If I were on the Nobel Prize committee, I’d feel deeply ashamed seeing the prize reduced to a kind of political currency. It’s meant to recognize extraordinary contributions to humanity, not to be leveraged as a gesture or bargaining chip in political theater.
Just to note that the Peace Prize committee is a completely different one than the other prizes.
The five members of the Norwegian Nobel Committee are appointed by the Norwegian Parliament while the Swedish Nobel Committee is composed of institutions proposing laureates and a larger body of experts to choose the recipients. The Norwegian part does both: selecting candidates and choosing the winner.
I think it's important to know so the Peace Prize process doesn't diminish the achievements of the other prizes.
> Earlier in the day the Nobel organizers posted on X: “A medal can change owners, but the title of a Nobel peace prize laureate cannot.”
> (…)
> Earlier this week, the organisers of the Nobel peace prize announced the award could not be “shared or transferred” after Machado told Fox News she wished to “share” it with Trump. “The decision is final and stands for all time,” they said.
> Machado is not the first Nobel laureate to divest themselves of the award.
> After winning the 1954 Nobel prize in literature, Ernest Hemingway entrusted his medal to the Catholic Church in Cuba – where it was briefly stolen from a sanctuary in 1986 before Raúl Castro ordered its return.
> In 2022, the Russian journalist Dmitry Muratov auctioned his medal to raise money for Ukrainian child refugees. Leon Lederman, who won the 1988 Nobel prize for physics, sold his after it had spent 20 years “sitting on a shelf somewhere”.

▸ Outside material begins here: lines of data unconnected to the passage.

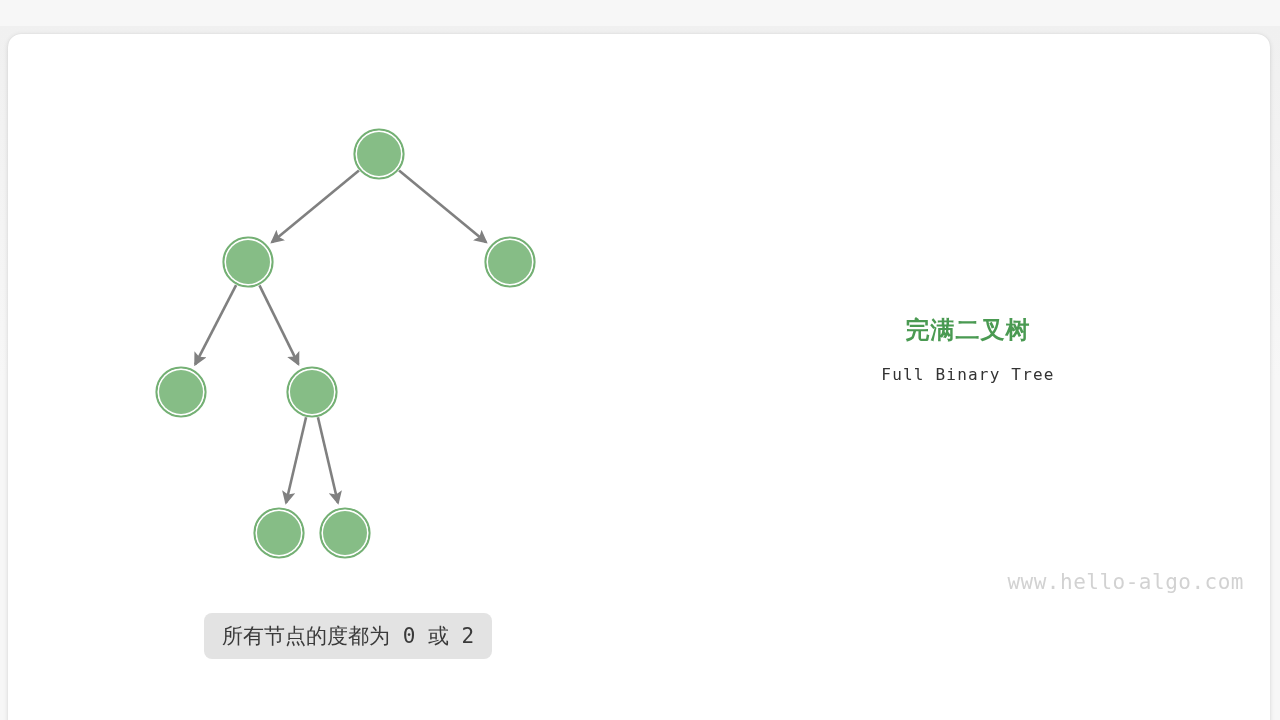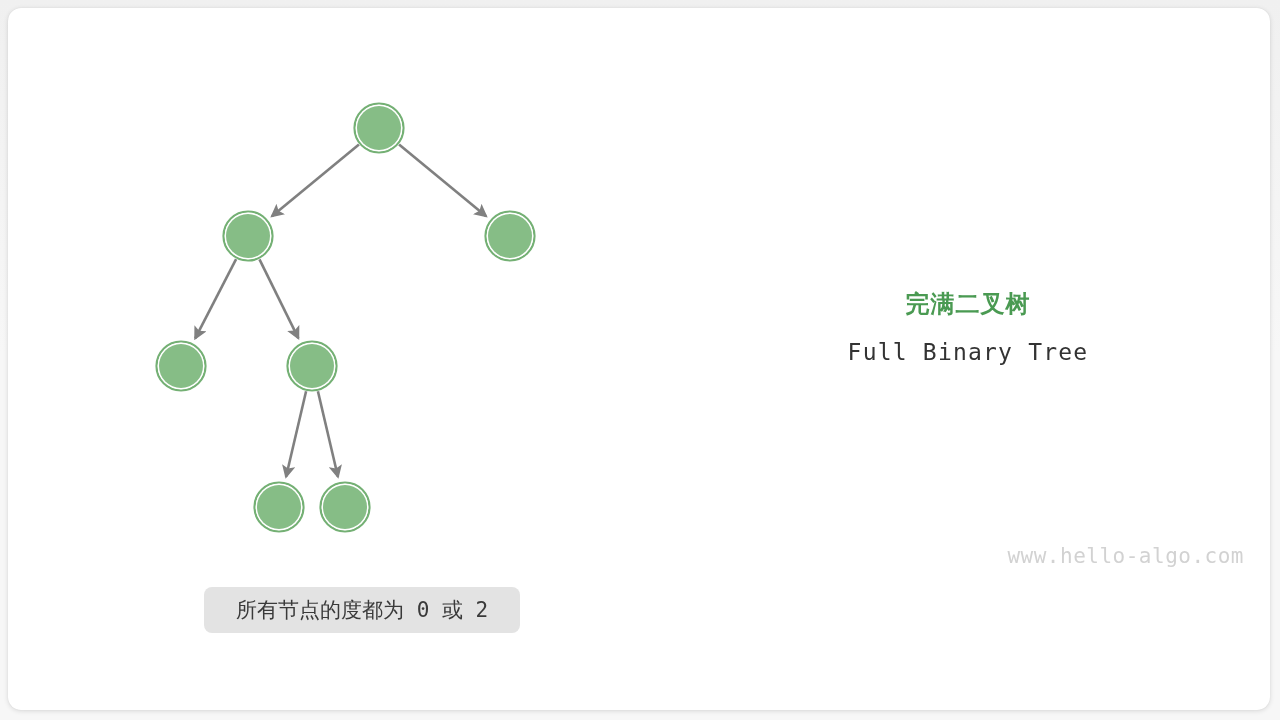--- a/index.html
+++ b/index.html
@@ -11,20 +11,21 @@
     height: 720px;
     background: #f7f7f7;
     font-family: "Liberation Sans", sans-serif;
     overflow: hidden;
   }
   #root-canvas {
     position: relative;
     width: 1280px;
     height: 590px;
     background: linear-gradient(#f0f0f0 0%, #f7f7f7 60%);
+    margin-top: 26px;
   }
   .card {
     position: absolute;
     left: 8px;
     top: 8px;
     width: 1262px;
     height: 702px;
     background: #ffffff;
     border-radius: 13px;
     box-shadow: 0 1px 5px rgba(0,0,0,0.13), 0 0 1px rgba(0,0,0,0.10);
@@ -49,29 +50,29 @@
     font-family: "DejaVu Sans", sans-serif;
     font-size: 24px;
     font-weight: bold;
     letter-spacing: 1px;
     line-height: 1.2;
   }
   .legend-subtitle {
     margin-top: 20px;
     color: #333333;
     font-family: "DejaVu Sans Mono", monospace;
-    font-size: 23px;
+    font-size: 16px;
     letter-spacing: 1.2px;
   }
   .caption {
     position: absolute;
     left: 204px;
     top: 587px;
     height: 46px;
-    padding: 0 32px;
+    padding: 0 18px;
     display: flex;
     align-items: center;
     background: #e3e3e3;
     border-radius: 8px;
     color: #3a3a3a;
     font-family: "DejaVu Sans Mono", monospace;
     font-size: 21px;
     white-space: pre;
   }
   .watermark {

> Machado appears to be the first person to give away her medal for such explicitly political reasons, although in 1943 the Norwegian writer Knut Hamsun gifted his decoration to Hitler’s propaganda minister, Joseph Goebbels, as a sign of his admiration for the Nazis.
Then there's James Watson who was given a Nobel prize medal twice. First by the Nobel Committee, and second by Alisher Usmanov, who had purchased the medal at an auction in order to give it back to Watson, who had put it up for auction.